STEP 10: Don’t Underestimate Non-Technical Skills
So far, I've attempted to cover the technical skills required to work as a DevOps engineer. They are, however, not the only requirements for a successful career in DevOps. There are some equally important non-technical skills that play a significant role in shaping a person's DevOps career. In this final step, I'll walk you through some non-technical but critical skills that DevOps engineers can't afford to overlook.
There are no prizes for correctly identifying this skill on this list. At its core, DevOps is about collaborating between two teams—development and operations—to achieve common business objectives. As a result, the definition emphasises the importance of collaboration skills for a DevOps engineer. And if you aren't good at collaborating with others, you won't be able to follow another core DevOps mantra: breaking down silos between teams. DevOps fosters a culture of shared accountability. Having a one-man army mentality or a penchant for frequently biting off more than you can chew may help you land some jobs, but DevOps engineers are in high demand.
CLIENT FOCUSED MINDSET
To different people, the term "DevOps" means different things. The way DevOps is implemented in different organisations may also differ. However, one of the ultimate goals of any DevOps implementation is the same—to delight customers. Meeting the needs of customers on a consistent basis is one of the ultimate business goals of any DevOps professional. As a result, any successful DevOps engineer will have a customer-centric mindset.

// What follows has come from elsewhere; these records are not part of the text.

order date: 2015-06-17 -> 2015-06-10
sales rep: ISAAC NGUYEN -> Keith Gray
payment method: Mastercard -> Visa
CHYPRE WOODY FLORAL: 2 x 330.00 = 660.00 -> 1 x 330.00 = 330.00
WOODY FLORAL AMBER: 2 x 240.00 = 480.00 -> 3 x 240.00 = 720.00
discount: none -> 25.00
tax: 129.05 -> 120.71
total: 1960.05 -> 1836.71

Even in the modern IT era, when even the recently invented is rendered obsolete by newer versions, good communication skills will never be out of date. Engineers in DevOps are no exception to this rule. They typically collaborate with almost all engineering departments, and they are frequently required to collaborate with people from a variety of technical backgrounds. This means they may have to explain complex situations to people who are experts in other fields but not in the one in question. In many cases, effective communication with customers or developers is the key to problem solving. As a result, communication skills can give you an advantage in the competitive search for quality.

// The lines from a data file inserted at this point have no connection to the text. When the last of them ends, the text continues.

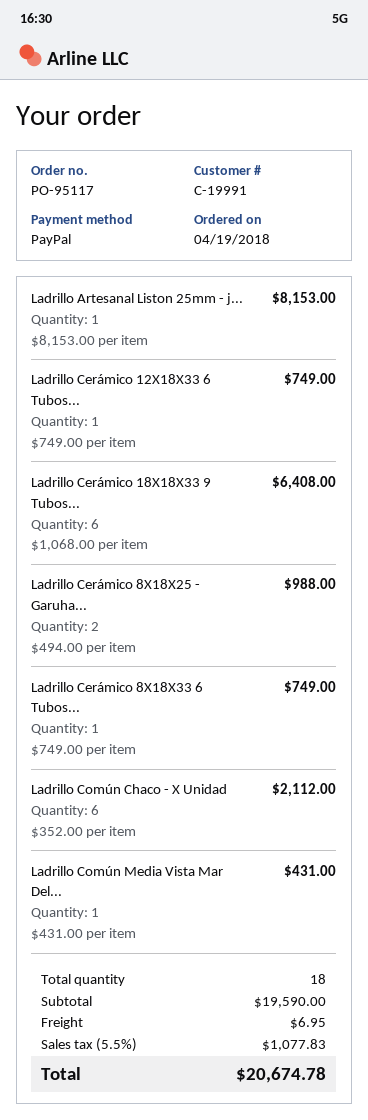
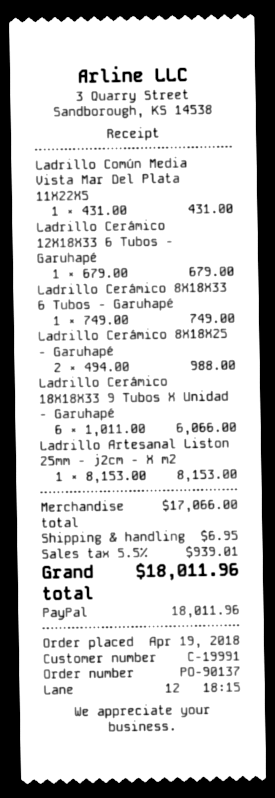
order number: PO-95117 -> PO-90137
Ladrillo Cerámico 12X18X33 6 Tubos...: 1 x 749.00 = 749.00 -> 1 x 679.00 = 679.00
Ladrillo Cerámico 18X18X33 9 Tubos...: 6 x 1068.00 = 6408.00 -> 6 x 1011.00 = 6066.00
Ladrillo Común Chaco - X Unidad: 6 x 352.00 = 2112.00 -> none
subtotal: 19590.00 -> 17066.00
tax: 5.5% = 1077.83 -> 5.5% = 939.01
total: 20674.78 -> 18011.96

DevOps organisations should ideally operate in the same manner as typical startups. You should embrace innovation and be ready to put it into action wherever possible. What do you do if a strategy that once yielded fruitful results is no longer working for you? Of course, you must be proactive. However, you should be adaptable enough to look ahead of the issue rather than clinging to what worked well in the distant past. In the current state of affairs, great DevOps professionals always focus on what they can do to add value to the business. Thus, in a career where multiple stakeholders at various levels are frequently involved, the ability to be flexible can distinguish great engineers from the good.

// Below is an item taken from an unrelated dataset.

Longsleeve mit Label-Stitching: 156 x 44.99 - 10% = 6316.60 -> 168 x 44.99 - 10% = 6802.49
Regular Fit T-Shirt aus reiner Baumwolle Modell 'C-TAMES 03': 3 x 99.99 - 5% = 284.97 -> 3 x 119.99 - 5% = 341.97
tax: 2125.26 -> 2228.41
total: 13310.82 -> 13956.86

From what we've discussed thus far, it's clear that maintaining the DevOps golden mean necessitates a steady mix of both technical and non-technical skills. People who have made it frequently go beyond their comfort zone in terms of the technical expertise required for their specific role, and they learn a thing or two from other domains. It's easy to see why many people regard the role of DevOps engineer as difficult. I hope this has provided you with a bird's-eye view of what it takes to delve deep enough into DevOps to make a career out of it. To summarise, I believe that in order to be a successful DevOps engineer, one must be a jack of many trades and a master of some.